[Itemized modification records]
□ □ □
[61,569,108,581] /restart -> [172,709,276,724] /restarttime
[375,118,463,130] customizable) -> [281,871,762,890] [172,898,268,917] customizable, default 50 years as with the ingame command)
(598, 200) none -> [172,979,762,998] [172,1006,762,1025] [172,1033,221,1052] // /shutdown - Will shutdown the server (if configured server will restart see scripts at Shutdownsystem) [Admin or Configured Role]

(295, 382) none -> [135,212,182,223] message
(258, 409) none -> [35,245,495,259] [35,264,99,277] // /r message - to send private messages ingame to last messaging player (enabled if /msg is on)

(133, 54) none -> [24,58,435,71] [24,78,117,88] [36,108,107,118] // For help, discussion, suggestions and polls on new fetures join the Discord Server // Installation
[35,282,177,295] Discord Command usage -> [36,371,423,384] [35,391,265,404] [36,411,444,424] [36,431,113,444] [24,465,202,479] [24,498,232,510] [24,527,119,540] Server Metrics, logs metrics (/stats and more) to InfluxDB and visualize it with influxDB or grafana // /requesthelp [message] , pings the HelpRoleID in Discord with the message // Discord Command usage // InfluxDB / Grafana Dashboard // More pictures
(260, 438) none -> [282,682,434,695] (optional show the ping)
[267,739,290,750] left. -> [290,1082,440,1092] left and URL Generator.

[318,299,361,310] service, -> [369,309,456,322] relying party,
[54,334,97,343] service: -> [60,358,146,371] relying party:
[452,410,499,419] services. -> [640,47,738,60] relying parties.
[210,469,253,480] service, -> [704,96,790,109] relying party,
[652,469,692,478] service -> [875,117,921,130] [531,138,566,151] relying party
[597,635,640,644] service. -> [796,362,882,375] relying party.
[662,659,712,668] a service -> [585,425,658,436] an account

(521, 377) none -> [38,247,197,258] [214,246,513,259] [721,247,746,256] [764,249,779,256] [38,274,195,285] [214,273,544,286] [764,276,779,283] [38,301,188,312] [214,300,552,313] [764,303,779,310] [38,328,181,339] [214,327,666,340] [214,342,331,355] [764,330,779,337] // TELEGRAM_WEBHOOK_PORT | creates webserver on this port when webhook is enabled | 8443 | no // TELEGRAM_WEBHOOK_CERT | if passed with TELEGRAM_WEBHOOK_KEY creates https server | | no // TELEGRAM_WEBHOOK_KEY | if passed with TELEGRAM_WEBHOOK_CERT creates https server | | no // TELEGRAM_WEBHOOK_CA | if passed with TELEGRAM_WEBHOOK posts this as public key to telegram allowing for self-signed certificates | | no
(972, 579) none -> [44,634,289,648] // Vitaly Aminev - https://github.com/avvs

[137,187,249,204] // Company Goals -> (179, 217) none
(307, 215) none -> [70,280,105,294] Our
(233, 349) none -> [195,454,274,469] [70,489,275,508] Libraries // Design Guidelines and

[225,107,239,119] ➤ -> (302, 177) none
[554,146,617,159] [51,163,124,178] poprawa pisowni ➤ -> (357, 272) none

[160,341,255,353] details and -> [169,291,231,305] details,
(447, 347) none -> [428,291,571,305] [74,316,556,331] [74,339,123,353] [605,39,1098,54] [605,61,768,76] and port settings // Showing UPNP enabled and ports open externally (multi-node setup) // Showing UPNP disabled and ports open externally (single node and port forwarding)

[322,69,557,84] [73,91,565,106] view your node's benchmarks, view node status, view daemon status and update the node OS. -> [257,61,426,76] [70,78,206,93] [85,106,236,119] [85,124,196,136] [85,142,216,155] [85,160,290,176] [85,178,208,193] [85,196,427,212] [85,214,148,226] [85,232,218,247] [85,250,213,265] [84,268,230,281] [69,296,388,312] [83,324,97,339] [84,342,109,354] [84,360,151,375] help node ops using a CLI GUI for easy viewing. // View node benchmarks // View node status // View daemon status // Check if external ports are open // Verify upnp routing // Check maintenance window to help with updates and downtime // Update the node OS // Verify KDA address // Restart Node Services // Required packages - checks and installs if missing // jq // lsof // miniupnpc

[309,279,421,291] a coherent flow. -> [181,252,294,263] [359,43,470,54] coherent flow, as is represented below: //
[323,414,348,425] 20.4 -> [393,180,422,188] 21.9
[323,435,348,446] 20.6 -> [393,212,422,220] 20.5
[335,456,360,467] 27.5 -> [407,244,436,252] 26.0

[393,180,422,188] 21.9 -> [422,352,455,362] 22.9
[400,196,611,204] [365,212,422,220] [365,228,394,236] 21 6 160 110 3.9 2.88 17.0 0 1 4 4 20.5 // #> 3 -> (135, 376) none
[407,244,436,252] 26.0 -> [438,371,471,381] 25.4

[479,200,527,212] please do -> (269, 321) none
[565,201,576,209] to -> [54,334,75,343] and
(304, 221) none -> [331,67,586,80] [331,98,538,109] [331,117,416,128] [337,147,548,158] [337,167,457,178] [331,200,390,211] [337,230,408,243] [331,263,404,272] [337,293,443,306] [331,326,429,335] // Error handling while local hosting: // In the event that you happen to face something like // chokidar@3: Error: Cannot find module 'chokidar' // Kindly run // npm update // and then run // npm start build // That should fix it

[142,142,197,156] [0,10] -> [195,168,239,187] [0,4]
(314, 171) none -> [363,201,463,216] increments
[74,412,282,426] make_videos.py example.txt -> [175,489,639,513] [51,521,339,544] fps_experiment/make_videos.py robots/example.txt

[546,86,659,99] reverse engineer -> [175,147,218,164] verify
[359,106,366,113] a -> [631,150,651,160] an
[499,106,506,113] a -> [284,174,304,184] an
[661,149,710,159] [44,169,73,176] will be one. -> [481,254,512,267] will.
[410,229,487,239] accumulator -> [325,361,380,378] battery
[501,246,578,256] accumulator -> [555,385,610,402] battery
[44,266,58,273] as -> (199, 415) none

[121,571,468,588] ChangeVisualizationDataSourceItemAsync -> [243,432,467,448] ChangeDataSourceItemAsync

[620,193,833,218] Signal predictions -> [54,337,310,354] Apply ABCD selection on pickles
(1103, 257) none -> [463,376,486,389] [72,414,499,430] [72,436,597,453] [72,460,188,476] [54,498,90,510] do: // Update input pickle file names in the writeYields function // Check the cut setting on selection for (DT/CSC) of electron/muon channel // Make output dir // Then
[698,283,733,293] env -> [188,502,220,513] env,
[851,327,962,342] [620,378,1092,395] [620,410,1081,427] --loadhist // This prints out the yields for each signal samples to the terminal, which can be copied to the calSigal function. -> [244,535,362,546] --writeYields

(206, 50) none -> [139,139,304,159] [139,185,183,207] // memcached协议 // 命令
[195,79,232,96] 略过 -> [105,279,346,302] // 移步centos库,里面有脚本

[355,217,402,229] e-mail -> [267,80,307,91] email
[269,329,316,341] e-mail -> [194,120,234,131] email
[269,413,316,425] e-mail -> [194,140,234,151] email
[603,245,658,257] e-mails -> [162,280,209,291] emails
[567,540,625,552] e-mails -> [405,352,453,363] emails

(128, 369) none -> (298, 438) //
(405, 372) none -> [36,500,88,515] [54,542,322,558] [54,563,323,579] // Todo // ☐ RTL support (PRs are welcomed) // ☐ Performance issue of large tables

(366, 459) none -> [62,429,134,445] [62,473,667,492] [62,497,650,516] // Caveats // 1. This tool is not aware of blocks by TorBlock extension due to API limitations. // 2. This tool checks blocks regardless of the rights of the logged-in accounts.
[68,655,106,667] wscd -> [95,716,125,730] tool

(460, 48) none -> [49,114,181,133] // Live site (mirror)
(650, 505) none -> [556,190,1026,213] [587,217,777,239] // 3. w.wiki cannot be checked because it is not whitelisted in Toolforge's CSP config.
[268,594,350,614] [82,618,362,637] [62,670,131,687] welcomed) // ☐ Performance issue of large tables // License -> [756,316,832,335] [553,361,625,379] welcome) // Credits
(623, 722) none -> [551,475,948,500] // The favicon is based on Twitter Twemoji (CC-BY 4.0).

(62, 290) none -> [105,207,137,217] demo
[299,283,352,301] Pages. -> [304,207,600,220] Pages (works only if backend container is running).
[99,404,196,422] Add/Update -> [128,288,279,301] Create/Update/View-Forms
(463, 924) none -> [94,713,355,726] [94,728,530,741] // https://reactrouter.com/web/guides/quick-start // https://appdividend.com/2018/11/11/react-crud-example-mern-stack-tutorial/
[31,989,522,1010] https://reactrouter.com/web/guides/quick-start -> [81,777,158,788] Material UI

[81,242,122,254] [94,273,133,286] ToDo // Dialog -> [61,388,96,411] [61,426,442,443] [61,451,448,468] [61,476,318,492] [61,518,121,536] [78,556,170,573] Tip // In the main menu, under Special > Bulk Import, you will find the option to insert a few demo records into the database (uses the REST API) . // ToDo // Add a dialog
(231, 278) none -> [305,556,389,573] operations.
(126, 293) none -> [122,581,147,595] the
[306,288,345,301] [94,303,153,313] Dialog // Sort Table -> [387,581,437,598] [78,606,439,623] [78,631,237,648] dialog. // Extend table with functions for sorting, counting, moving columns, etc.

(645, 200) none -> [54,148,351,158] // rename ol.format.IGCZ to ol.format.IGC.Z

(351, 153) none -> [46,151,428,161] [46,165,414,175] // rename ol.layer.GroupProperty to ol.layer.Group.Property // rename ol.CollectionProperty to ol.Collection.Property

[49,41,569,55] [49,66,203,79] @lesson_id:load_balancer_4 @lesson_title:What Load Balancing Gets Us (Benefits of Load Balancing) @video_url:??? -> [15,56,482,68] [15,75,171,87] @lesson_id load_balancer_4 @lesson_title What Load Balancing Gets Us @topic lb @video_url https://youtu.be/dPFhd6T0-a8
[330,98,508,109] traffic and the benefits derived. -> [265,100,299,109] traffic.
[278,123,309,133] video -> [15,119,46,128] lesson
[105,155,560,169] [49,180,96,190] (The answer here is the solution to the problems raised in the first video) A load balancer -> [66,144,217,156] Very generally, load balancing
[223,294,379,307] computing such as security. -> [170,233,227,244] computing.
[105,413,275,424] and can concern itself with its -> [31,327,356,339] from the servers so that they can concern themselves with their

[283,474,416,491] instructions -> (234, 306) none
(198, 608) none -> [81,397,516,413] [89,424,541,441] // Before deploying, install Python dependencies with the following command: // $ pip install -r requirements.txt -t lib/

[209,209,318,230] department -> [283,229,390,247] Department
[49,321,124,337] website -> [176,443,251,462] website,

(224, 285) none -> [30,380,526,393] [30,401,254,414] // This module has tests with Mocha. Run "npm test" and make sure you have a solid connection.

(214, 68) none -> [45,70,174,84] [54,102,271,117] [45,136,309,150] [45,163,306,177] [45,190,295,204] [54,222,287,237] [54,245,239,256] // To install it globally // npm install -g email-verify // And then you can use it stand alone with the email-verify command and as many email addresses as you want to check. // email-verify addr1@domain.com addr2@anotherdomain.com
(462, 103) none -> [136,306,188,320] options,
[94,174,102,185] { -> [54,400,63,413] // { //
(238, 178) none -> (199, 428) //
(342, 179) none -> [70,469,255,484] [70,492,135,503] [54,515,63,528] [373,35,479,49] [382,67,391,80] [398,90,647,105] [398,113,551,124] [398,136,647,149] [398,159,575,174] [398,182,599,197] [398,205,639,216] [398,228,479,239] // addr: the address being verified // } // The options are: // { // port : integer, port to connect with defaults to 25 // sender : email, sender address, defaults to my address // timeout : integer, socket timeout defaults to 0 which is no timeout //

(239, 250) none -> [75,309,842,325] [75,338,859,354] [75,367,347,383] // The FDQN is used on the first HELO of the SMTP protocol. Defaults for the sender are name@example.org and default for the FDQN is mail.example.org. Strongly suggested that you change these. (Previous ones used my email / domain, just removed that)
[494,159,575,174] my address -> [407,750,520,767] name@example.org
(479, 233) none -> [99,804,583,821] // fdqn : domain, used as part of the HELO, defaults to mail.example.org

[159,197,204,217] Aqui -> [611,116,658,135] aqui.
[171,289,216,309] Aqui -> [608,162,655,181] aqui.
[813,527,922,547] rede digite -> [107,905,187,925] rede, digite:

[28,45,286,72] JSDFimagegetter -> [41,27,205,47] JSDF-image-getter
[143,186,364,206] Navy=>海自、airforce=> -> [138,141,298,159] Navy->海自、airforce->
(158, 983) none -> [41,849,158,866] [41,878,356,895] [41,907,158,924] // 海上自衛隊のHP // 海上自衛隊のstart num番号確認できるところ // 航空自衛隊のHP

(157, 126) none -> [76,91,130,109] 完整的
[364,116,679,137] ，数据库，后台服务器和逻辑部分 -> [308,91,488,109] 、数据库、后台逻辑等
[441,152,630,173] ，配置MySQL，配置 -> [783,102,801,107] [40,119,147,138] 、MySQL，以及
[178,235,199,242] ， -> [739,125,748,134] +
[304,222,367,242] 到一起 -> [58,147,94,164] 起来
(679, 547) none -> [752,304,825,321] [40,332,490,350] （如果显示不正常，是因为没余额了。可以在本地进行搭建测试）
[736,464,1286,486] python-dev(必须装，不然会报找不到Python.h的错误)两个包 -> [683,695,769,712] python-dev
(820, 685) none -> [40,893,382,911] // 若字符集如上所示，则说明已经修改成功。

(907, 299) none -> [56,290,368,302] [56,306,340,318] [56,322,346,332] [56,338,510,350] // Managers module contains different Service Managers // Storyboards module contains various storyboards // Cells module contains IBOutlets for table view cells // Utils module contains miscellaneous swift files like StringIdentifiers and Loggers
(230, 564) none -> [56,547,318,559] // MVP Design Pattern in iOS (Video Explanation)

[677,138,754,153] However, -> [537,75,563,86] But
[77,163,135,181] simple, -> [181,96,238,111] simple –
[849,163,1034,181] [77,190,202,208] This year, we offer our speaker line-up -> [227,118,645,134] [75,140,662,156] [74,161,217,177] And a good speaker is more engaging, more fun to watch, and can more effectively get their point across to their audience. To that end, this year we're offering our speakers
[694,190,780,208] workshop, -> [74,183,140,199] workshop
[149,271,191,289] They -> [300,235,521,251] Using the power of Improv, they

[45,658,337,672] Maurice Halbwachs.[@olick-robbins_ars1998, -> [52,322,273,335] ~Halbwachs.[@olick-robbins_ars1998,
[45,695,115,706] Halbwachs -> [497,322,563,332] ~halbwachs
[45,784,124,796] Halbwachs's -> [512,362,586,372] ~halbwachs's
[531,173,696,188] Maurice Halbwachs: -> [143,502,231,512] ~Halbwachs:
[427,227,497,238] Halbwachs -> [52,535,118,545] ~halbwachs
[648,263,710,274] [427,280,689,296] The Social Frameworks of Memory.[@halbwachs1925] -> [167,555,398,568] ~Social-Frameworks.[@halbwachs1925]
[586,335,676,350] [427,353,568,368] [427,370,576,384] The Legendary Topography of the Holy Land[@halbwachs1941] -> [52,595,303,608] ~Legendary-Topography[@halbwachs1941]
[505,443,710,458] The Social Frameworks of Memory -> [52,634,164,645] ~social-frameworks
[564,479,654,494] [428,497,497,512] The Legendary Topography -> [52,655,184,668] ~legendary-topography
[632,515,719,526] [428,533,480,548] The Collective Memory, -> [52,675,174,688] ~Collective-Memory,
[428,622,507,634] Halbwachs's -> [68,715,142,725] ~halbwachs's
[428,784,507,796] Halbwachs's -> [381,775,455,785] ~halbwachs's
□ □ □
WHAT YOU WILL DO: Every line above that holds the string "example" counts once. State how many such lines there are, as a number alone.

ANSWER SECTION: 5